Newsprint production is an energy and water-intensive process. Mechanical pulping — the dominant pulping technology — is highly electricity-intensive, with TMP mills consuming 1,500 to 2,500 kWh of electrical energy per tonne of pulp, compared to 200 to 400 kWh for kraft chemical pulp mills. However, the high yield of mechanical pulping (90 to 95 percent versus 45 to 55 percent for kraft) means that less wood is required per tonne of pulp produced, partially offsetting the energy intensity on a per-tonne-of-paper basis. Many integrated newsprint mills generate a portion of their electrical energy from combined heat and power (CHP) systems burning biomass (bark and wood waste) from the log handling operations, reducing the proportion of grid electricity consumed.

  • Closed water loops — modern newsprint mills operate with highly closed internal water systems, recycling process water from the paper machine white water system back to pulp dilution and stock preparation, minimising fresh water intake and effluent volume.
  • Deinking sludge management — the ink-loaded foam and rejects from deinking plants generate significant volumes of sludge, which is typically burned in dedicated biomass boilers to recover thermal energy and reduce landfill disposal volumes.
  • Recycled content targets — regulatory frameworks in the European Union and many Asian countries mandate minimum recycled content levels in newsprint, driving the industry toward higher recovered paper furnish proportions and investment in more efficient deinking technology.
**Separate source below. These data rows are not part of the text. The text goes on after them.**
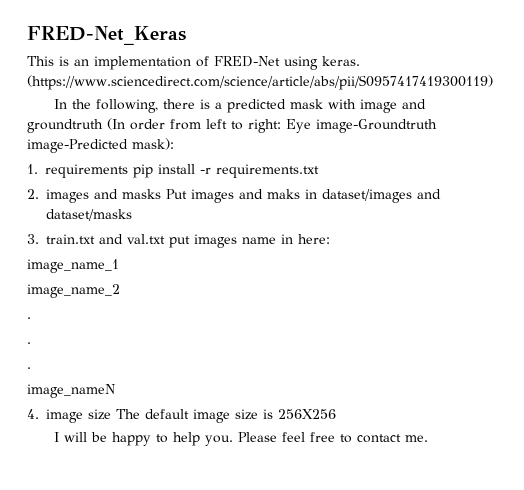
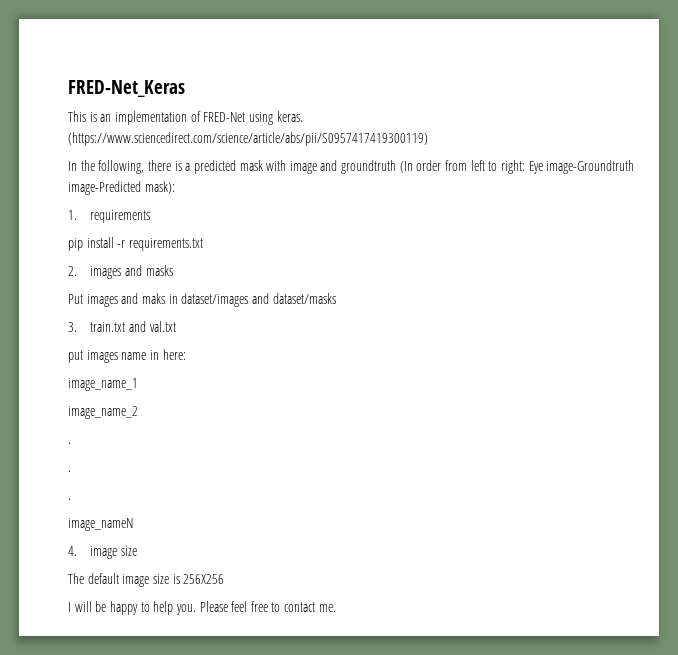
(128, 171) none -> (151, 216) //
(161, 194) none -> (173, 270) //
(165, 239) none -> (176, 326) //
(111, 414) none -> (137, 551) //

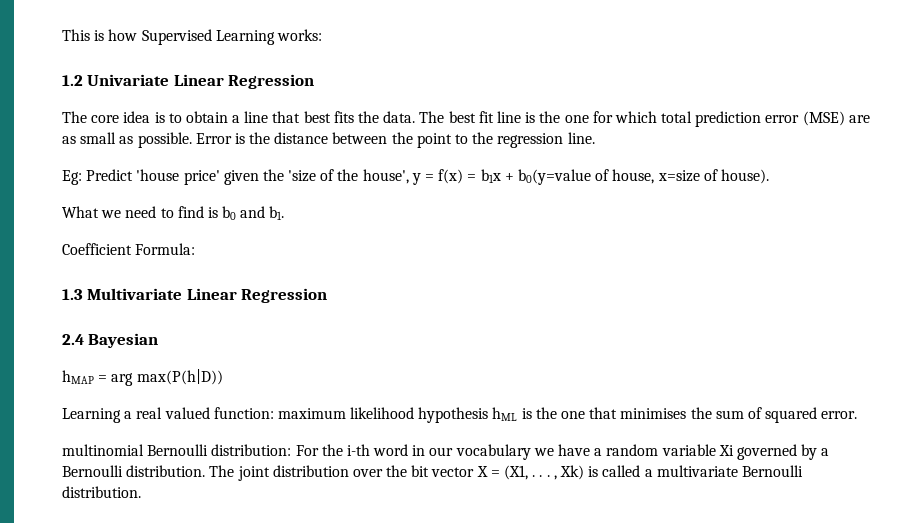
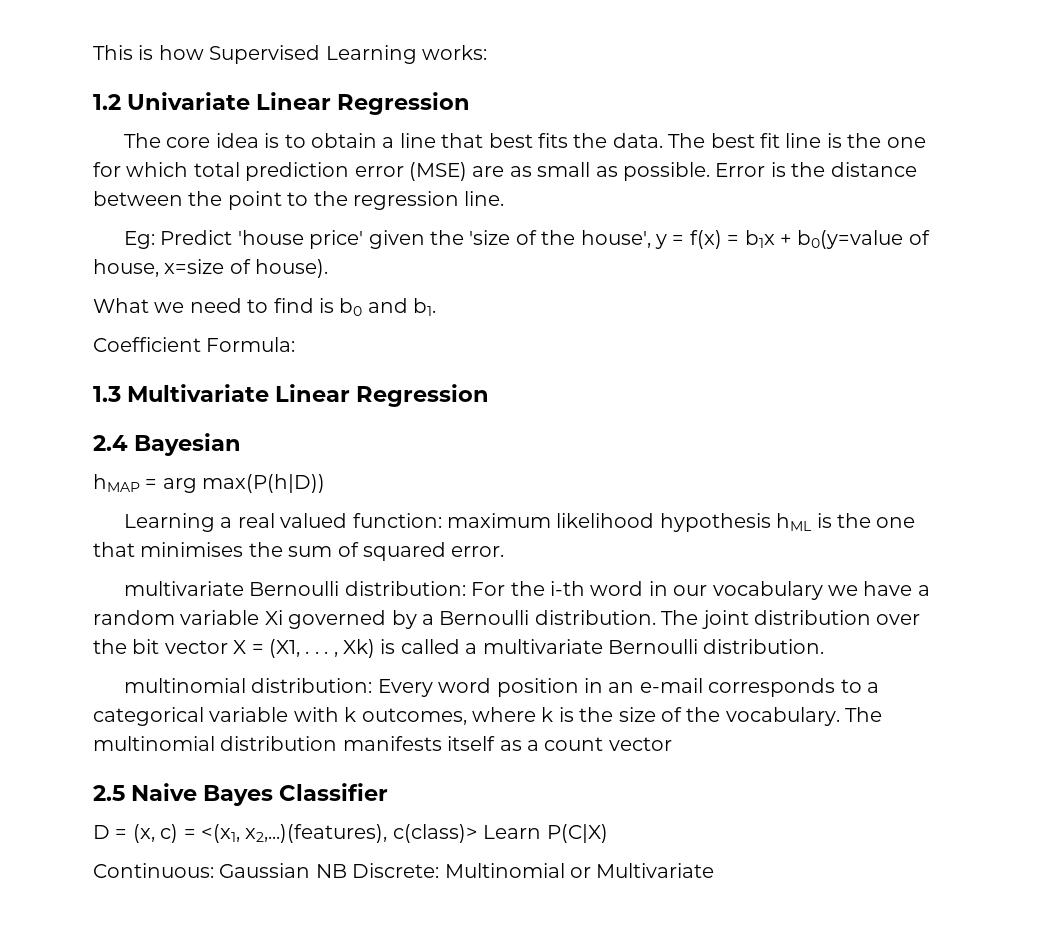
[62,444,144,456] multinomial -> [123,581,244,596] multivariate
(141, 492) none -> [123,678,879,697] [93,707,883,726] [93,736,672,751] [93,783,389,806] [93,824,608,843] [93,863,715,878] // multinomial distribution: Every word position in an e-mail corresponds to a categorical variable with k outcomes, where k is the size of the vocabulary. The multinomial distribution manifests itself as a count vector // 2.5 Naive Bayes Classifier // D = (x, c) = <(x1, x2,...)(features), c(class)> Learn P(C|X) // Continuous: Gaussian NB Discrete: Multinomial or Multivariate

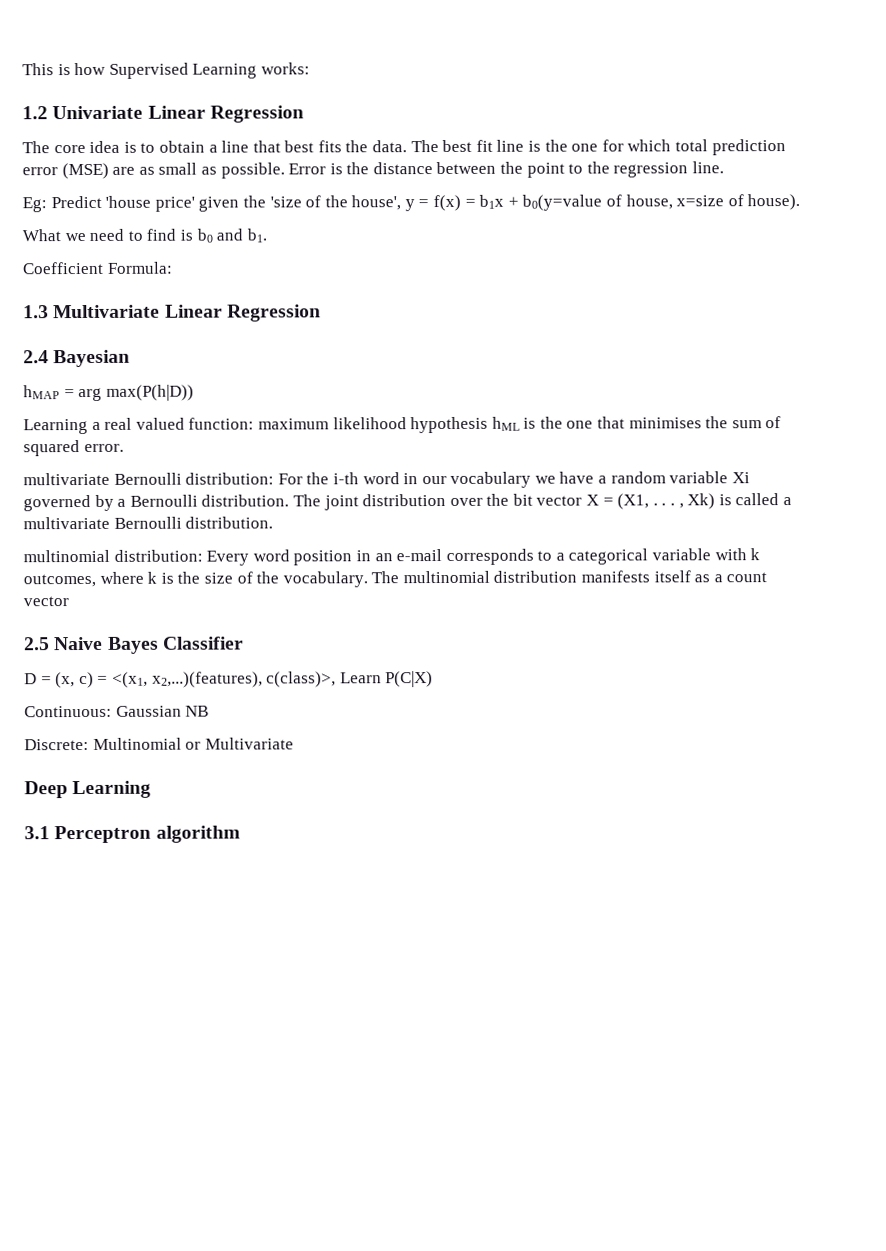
[392,824,478,843] c(class)> -> [266,671,337,688] c(class)>,
(347, 871) none -> (210, 711) //
(715, 870) none -> [24,780,152,799] [24,825,240,844] // Deep Learning // 3.1 Perceptron algorithm

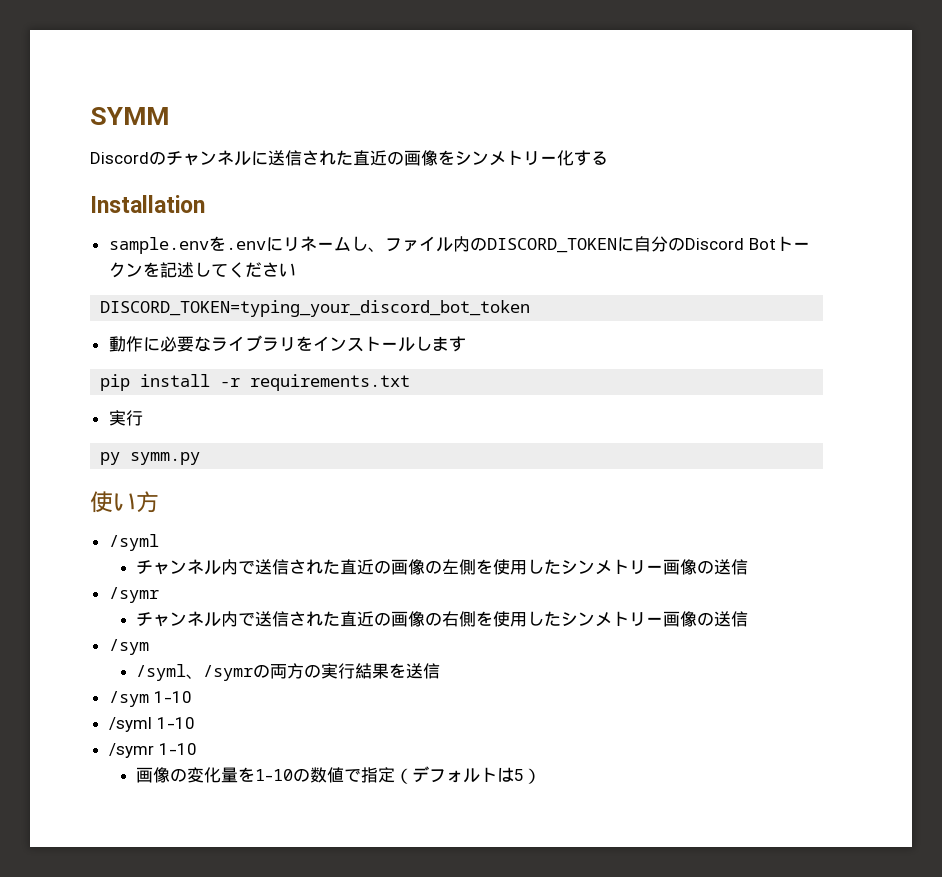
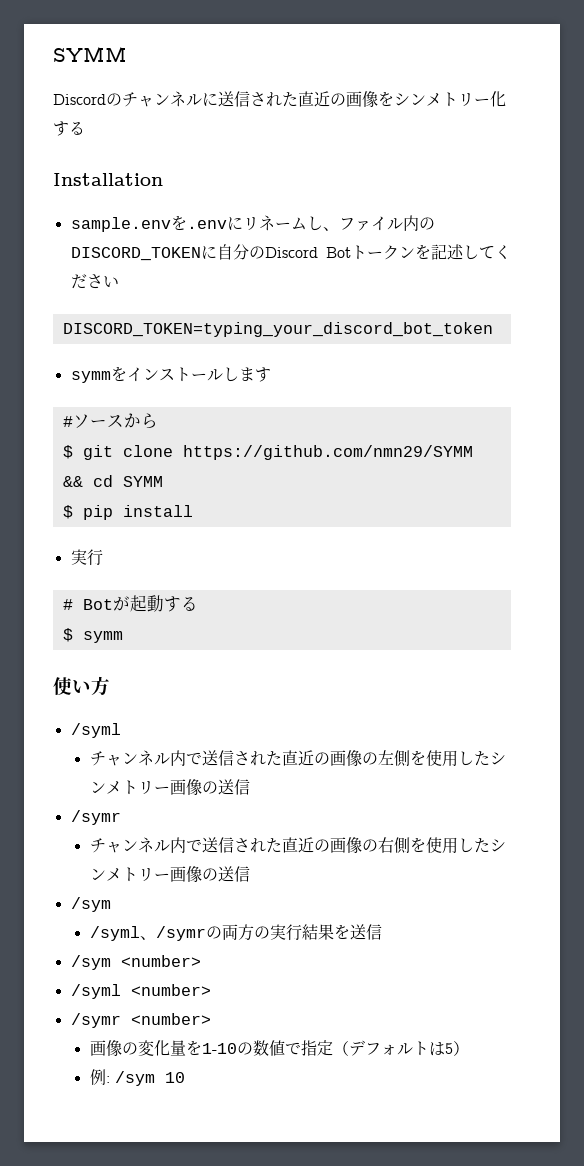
[108,335,296,352] 動作に必要なライブラリ -> [70,371,111,383] symm
(466, 344) none -> [62,413,158,429] [62,445,473,460] [62,475,163,487] [62,505,73,519] #ソースから // $ git clone https://github.com/nmn29/SYMM && cd SYMM // $
[220,374,411,391] -r requirements.txt -> (193, 511) none
[100,452,201,465] py symm.py -> [62,595,198,612] [62,628,123,643] # Botが起動する // $ symm
[153,691,192,703] [108,717,195,732] [108,743,197,758] 1-10 // /syml 1-10 // /symr 1-10 -> [120,955,201,967] [70,984,211,999] [70,1013,211,1028] <number> // /syml <number> // /symr <number>
(542, 776) none -> [89,1069,185,1086] // 例: /sym 10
  • Heat recovery from TMP refiners — the electrical energy input to TMP refiners is almost entirely converted to steam within the pressurised refining zone. This refiner steam is recovered and used for drying section steam supply, significantly improving the overall energy efficiency of integrated TMP newsprint mills.

The production of newsprint thus represents a carefully balanced engineering system in which raw material efficiency, energy integration, water management, and product quality requirements are simultaneously optimised to deliver one of the world's most widely consumed paper grades at a cost point that makes mass-market newspaper publishing economically viable.